A co to znaczy gorszym? Masz jakiś dziwny system wartości. Abortowanie zdrowych płodów to jest tragedia za każdym razem. Jednak kobieta na której dokonano przestępstwa powinna mieć tą możliwość ponieważ... dokonano na niej przestępstwa. To nie jest dobre pod żadnym względem, ale musi mieć wybór w takiej sytuacji.
Nie chciana ciąża to niechciana ciąża, bez względu na to jak powstała.
No nie, to nie jest to samo w każdym przypadku.
Oczywiście, że jest to odbieranie praw. Najczęściej dzieje się to tak, że odbiera się najpierw jedno prawo, potem kolejne i kolejne a na koniec dana grupa ludzi zaczyna być nazywana niewolnikami.
Nie wiem co bierzesz, ale bierz pół.
I żeby było jasne, nie mam nic przeciwko legalizacji związków jednopłciowych w tym kraju. Mam z tym pełen luz ale ta twoja panika z tekstami o "odbieraniu wszelkich możliwych praw" czy "robieniu z ludzi niewolników" jest po prostu śmieszna w kontekście tego że bez żadnego problemu jesteś w stanie odebrać prawo do życia nienarodzonemu dziecku.

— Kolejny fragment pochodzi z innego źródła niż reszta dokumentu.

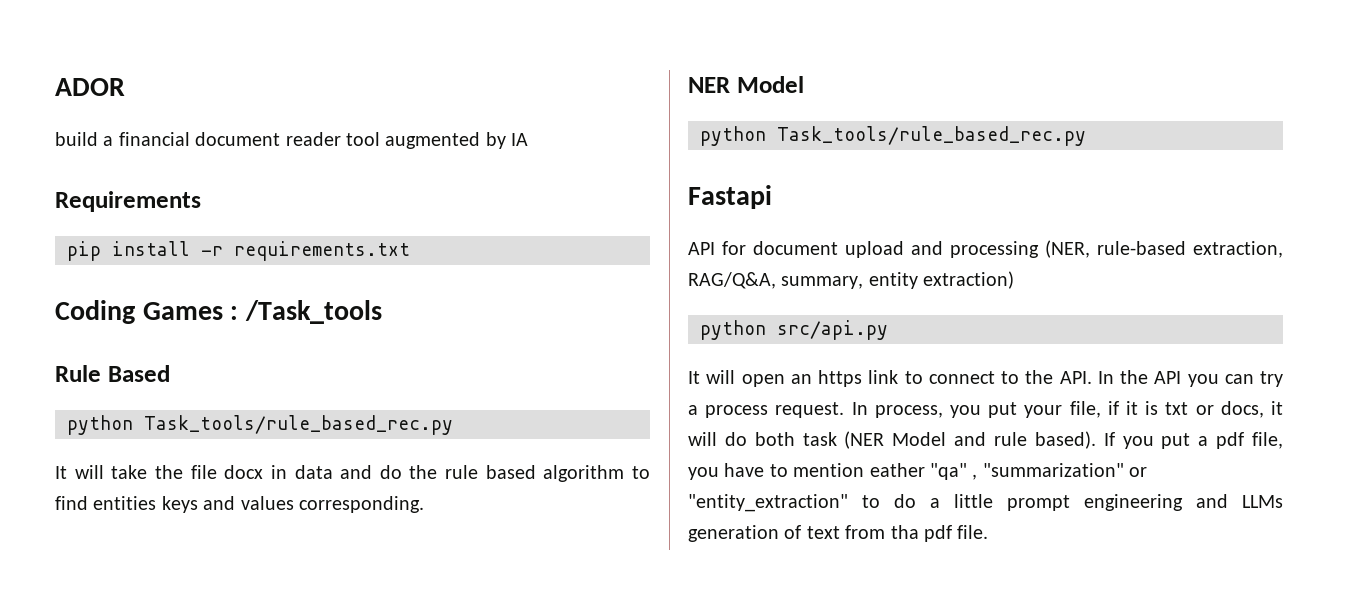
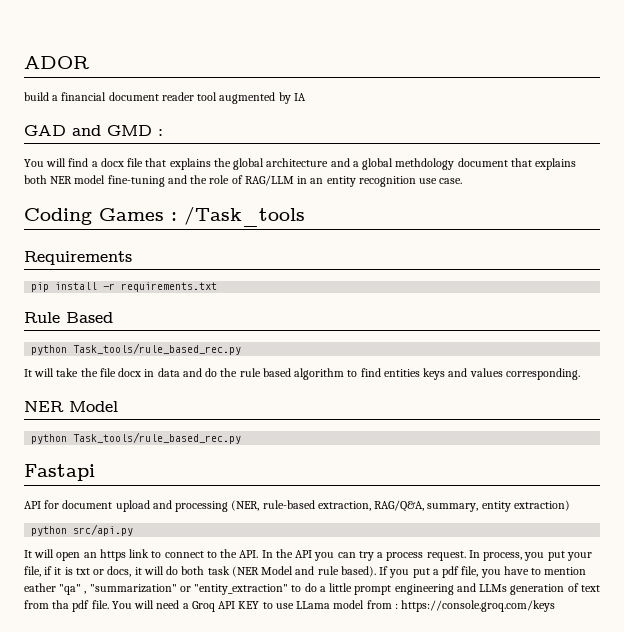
+ GAD and GMD :
+ You will find a docx file that explains the global architecture and a global methdology document that explains both NER model fine-tuning and the role of RAG/LLM in an entity recognition use case.
+ Coding Games : /Task_tools
- Coding Games : /Task_tools
+ You will need a Groq API KEY to use LLama model from : https://console.groq.com/keys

ale można niekatolikowi, lub nie wierzącemu nakazać dopłacać do działalności KK ?
No skoro w postulatach jest że wyprowadzamy religie ze szkół i kościół sam ją będzie finansował to w takim razie nie rozumiem z jakiej racji ludzie mają dopłacać do aborcji, in vitro czy kondomów.
czyli z jakiego powodu ? że dziecko zdrowe to nie wolno ? a wiesz czym jest in vitro ?

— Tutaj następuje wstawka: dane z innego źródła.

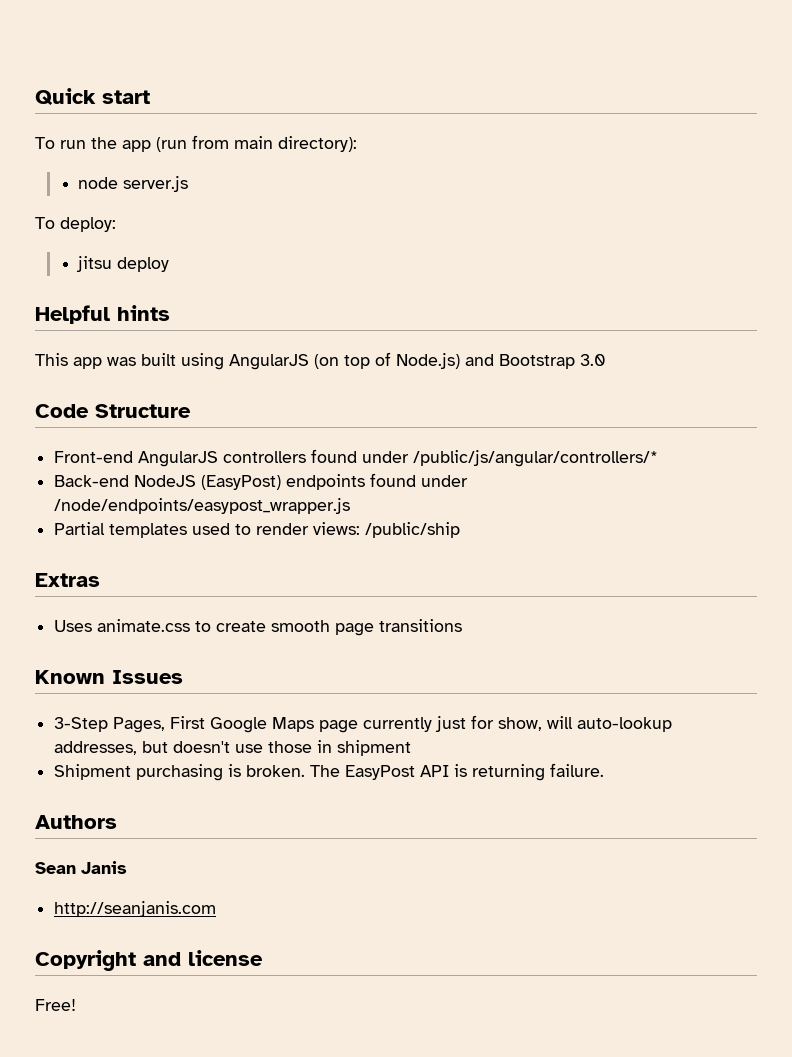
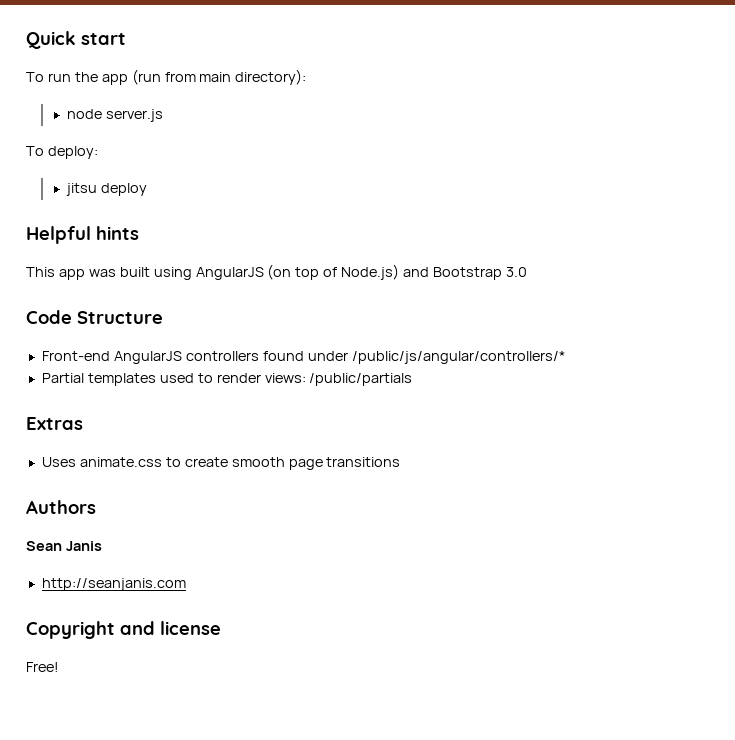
- Back-end NodeJS (EasyPost) endpoints found under /node/endpoints/easypost_wrapper.js
- Partial templates used to render views: /public/ship
+ Partial templates used to render views: /public/partials
- Known Issues
- 3-Step Pages, First Google Maps page currently just for show, will auto-lookup addresses, but doesn't use those in shipment
- Shipment purchasing is broken. The EasyPost API is returning failure.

Sztuczne zapłodnienie jest niezgodne z nauczaniem kościoła więc nie można wymagać od katolika aby do tego dopłacał. Tak samo jak nie można wymagać od ateisty żeby płacił na kościół.

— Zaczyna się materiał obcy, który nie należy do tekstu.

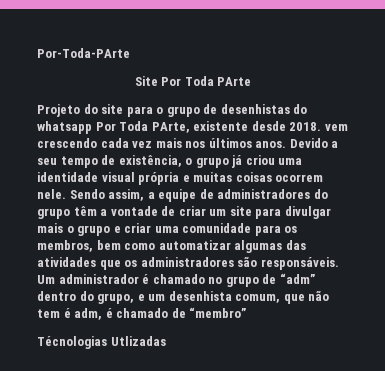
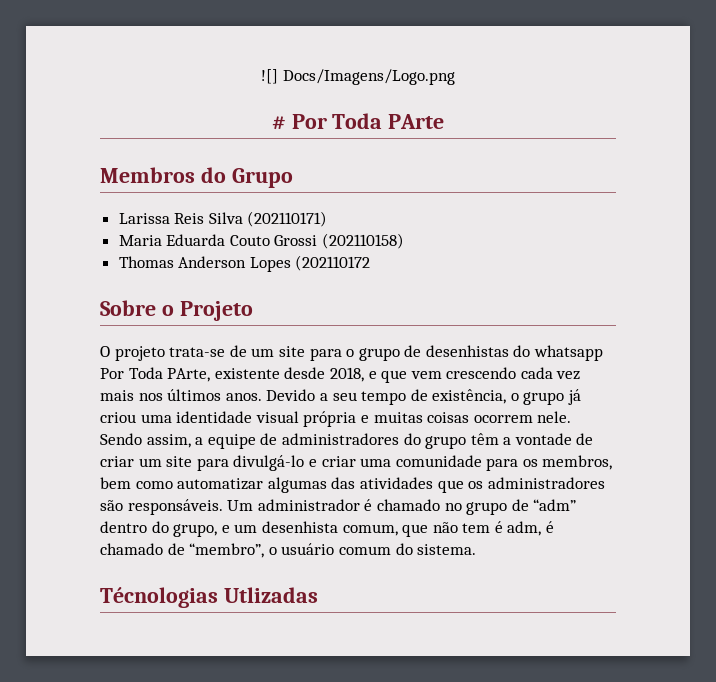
- Por-Toda-PArte
- Site Por Toda PArte
+ ![] Docs/Imagens/Logo.png
+ # Por Toda PArte
- Projeto do site para o grupo de desenhistas do whatsapp Por Toda PArte, existente desde 2018. vem crescendo cada vez mais nos últimos anos.
+ Membros do Grupo
+ Larissa Reis Silva (202110171)
+ Maria Eduarda Couto Grossi (202110158)
+ Thomas Anderson Lopes (202110172
+ Sobre o Projeto
+ O projeto trata-se de um site para o grupo de desenhistas do whatsapp Por Toda PArte, existente desde 2018, e que vem crescendo cada vez mais nos últimos anos.
- Sendo assim, a equipe de administradores do grupo têm a vontade de criar um site para divulgar mais o grupo e criar uma comunidade para os membros, bem como automatizar algumas das atividades que os administradores são responsáveis.
+ Sendo assim, a equipe de administradores do grupo têm a vontade de criar um site para divulgá-lo e criar uma comunidade para os membros, bem como automatizar algumas das atividades que os administradores são responsáveis.
- Um administrador é chamado no grupo de “adm” dentro do grupo, e um desenhista comum, que não tem é adm, é chamado de “membro”
+ Um administrador é chamado no grupo de “adm” dentro do grupo, e um desenhista comum, que não tem é adm, é chamado de “membro”, o usuário comum do sistema.

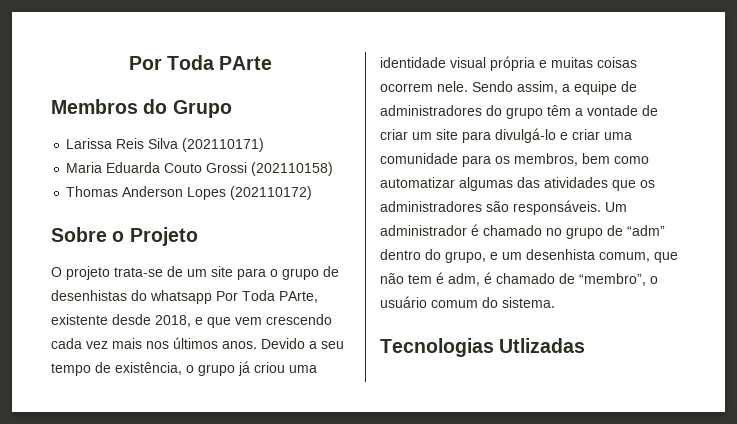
- ![] Docs/Imagens/Logo.png
- # Por Toda PArte
+ Por Toda PArte
- Thomas Anderson Lopes (202110172
+ Thomas Anderson Lopes (202110172)
- Técnologias Utlizadas
+ Tecnologias Utlizadas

Pierwsze z brzegu: kiedy byłeś ostatnio na ślubie pary LGBT ?
Nigdy bo pary LGBT raczej nie biorą slubow skoro żyją w związkach jednopłciowych. Głupie pytanie. Przecież mają takie samo prawo do wziecia ślubu jak ja, nikt nie zabrania gejowi wzięcia ślubu z kobietą.
Kilka ciekawych informacji na temat pani Lempart
Dziwne. myślałem, że filmik miał być o Jarosławie.
Obejrzałem cały film. Dzięki Qverty, nie znałem wcześniej tego youtubera a mówi naprawdę konkretnie, rzeczowo i najbardziej obiektywnie jak się da.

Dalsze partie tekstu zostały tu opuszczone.